* **THE TASK**: How do the records below read from their first line through the line containing "align-items: flex-start ->"? Write those lines out exactly.
PROVIDED INFORMATION START
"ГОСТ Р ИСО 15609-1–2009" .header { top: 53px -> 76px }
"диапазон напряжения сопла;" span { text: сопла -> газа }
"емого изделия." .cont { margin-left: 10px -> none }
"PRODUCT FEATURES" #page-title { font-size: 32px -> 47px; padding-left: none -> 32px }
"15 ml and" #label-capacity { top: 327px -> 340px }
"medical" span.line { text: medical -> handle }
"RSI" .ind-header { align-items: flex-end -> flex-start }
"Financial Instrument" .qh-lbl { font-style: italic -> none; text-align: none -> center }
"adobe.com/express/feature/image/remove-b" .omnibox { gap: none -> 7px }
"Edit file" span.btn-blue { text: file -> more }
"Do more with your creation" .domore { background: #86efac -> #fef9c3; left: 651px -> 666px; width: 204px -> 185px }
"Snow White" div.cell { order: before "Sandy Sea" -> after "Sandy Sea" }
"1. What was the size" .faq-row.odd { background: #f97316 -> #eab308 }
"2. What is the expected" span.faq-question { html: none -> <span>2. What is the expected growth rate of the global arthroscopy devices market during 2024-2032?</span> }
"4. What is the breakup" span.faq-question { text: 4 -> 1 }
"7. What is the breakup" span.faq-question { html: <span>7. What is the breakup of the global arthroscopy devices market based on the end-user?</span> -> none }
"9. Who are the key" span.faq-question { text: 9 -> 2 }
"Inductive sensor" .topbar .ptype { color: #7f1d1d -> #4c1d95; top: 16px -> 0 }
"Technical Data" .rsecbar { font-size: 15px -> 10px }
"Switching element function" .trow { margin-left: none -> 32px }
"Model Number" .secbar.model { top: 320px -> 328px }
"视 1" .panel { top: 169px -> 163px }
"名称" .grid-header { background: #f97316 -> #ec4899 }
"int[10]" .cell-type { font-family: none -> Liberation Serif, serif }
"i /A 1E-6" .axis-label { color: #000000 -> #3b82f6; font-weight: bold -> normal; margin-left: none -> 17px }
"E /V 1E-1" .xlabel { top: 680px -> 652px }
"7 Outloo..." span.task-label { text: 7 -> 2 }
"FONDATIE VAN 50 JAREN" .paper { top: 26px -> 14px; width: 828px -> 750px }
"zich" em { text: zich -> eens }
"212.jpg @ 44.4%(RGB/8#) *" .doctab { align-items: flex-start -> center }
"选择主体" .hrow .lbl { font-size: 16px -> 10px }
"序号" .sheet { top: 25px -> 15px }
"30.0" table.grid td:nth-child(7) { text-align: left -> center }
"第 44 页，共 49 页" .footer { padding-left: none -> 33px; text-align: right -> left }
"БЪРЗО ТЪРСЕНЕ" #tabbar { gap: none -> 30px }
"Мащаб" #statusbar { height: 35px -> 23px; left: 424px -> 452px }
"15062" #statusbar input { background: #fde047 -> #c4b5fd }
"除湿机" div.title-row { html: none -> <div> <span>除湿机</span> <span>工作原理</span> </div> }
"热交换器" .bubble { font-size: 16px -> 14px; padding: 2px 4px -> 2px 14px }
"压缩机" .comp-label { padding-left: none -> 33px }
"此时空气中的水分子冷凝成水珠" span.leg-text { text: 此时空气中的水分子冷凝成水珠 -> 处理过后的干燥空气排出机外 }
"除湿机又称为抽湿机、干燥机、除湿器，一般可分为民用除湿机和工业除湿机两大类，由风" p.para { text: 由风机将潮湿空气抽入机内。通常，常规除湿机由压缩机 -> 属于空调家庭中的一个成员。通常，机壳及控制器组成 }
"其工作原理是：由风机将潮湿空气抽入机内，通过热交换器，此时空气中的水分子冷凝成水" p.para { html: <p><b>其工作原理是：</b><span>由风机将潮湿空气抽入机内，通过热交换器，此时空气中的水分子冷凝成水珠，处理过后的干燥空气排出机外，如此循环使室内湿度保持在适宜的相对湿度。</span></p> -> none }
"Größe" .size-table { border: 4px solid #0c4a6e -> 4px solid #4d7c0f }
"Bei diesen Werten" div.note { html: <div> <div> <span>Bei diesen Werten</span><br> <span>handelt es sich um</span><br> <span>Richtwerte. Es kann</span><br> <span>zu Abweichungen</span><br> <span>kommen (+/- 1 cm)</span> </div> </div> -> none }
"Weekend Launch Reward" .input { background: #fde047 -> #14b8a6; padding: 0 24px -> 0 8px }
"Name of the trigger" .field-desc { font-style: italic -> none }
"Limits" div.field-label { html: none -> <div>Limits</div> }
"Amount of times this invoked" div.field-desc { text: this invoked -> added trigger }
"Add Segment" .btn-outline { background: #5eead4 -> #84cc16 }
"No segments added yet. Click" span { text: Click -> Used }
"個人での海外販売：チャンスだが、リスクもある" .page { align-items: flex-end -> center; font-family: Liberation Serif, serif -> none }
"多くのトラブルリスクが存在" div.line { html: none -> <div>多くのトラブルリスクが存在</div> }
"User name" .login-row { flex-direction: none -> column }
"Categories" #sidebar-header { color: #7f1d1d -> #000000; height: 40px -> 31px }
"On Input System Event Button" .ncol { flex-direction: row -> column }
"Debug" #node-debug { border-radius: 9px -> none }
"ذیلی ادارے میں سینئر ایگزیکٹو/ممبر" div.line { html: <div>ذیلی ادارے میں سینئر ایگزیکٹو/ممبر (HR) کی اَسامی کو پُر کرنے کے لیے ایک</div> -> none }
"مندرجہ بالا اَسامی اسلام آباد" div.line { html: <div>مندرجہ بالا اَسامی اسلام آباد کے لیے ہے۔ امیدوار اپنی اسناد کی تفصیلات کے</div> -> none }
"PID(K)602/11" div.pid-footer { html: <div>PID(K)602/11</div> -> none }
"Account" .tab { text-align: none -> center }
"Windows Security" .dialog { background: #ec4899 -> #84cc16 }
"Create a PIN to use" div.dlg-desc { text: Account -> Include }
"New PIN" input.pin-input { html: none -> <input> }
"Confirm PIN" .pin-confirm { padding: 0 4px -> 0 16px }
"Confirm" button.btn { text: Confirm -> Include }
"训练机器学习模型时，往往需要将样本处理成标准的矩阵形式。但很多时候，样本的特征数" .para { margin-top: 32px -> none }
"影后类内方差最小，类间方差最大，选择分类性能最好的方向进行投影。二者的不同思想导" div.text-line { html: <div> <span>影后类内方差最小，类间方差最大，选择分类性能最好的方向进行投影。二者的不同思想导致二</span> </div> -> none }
PROVIDED INFORMATION END
* **YOUR SOLUTION**:
"ГОСТ Р ИСО 15609-1–2009" .header { top: 53px -> 76px }
"диапазон напряжения сопла;" span { text: сопла -> газа }
"емого изделия." .cont { margin-left: 10px -> none }
"PRODUCT FEATURES" #page-title { font-size: 32px -> 47px; padding-left: none -> 32px }
"15 ml and" #label-capacity { top: 327px -> 340px }
"medical" span.line { text: medical -> handle }
"RSI" .ind-header { align-items: flex-end -> flex-start }
"Financial Instrument" .qh-lbl { font-style: italic -> none; text-align: none -> center }
"adobe.com/express/feature/image/remove-b" .omnibox { gap: none -> 7px }
"Edit file" span.btn-blue { text: file -> more }
"Do more with your creation" .domore { background: #86efac -> #fef9c3; left: 651px -> 666px; width: 204px -> 185px }
"Snow White" div.cell { order: before "Sandy Sea" -> after "Sandy Sea" }
"1. What was the size" .faq-row.odd { background: #f97316 -> #eab308 }
"2. What is the expected" span.faq-question { html: none -> <span>2. What is the expected growth rate of the global arthroscopy devices market during 2024-2032?</span> }
"4. What is the breakup" span.faq-question { text: 4 -> 1 }
"7. What is the breakup" span.faq-question { html: <span>7. What is the breakup of the global arthroscopy devices market based on the end-user?</span> -> none }
"9. Who are the key" span.faq-question { text: 9 -> 2 }
"Inductive sensor" .topbar .ptype { color: #7f1d1d -> #4c1d95; top: 16px -> 0 }
"Technical Data" .rsecbar { font-size: 15px -> 10px }
"Switching element function" .trow { margin-left: none -> 32px }
"Model Number" .secbar.model { top: 320px -> 328px }
"视 1" .panel { top: 169px -> 163px }
"名称" .grid-header { background: #f97316 -> #ec4899 }
"int[10]" .cell-type { font-family: none -> Liberation Serif, serif }
"i /A 1E-6" .axis-label { color: #000000 -> #3b82f6; font-weight: bold -> normal; margin-left: none -> 17px }
"E /V 1E-1" .xlabel { top: 680px -> 652px }
"7 Outloo..." span.task-label { text: 7 -> 2 }
"FONDATIE VAN 50 JAREN" .paper { top: 26px -> 14px; width: 828px -> 750px }
"zich" em { text: zich -> eens }
"212.jpg @ 44.4%(RGB/8#) *" .doctab { align-items: flex-start -> center }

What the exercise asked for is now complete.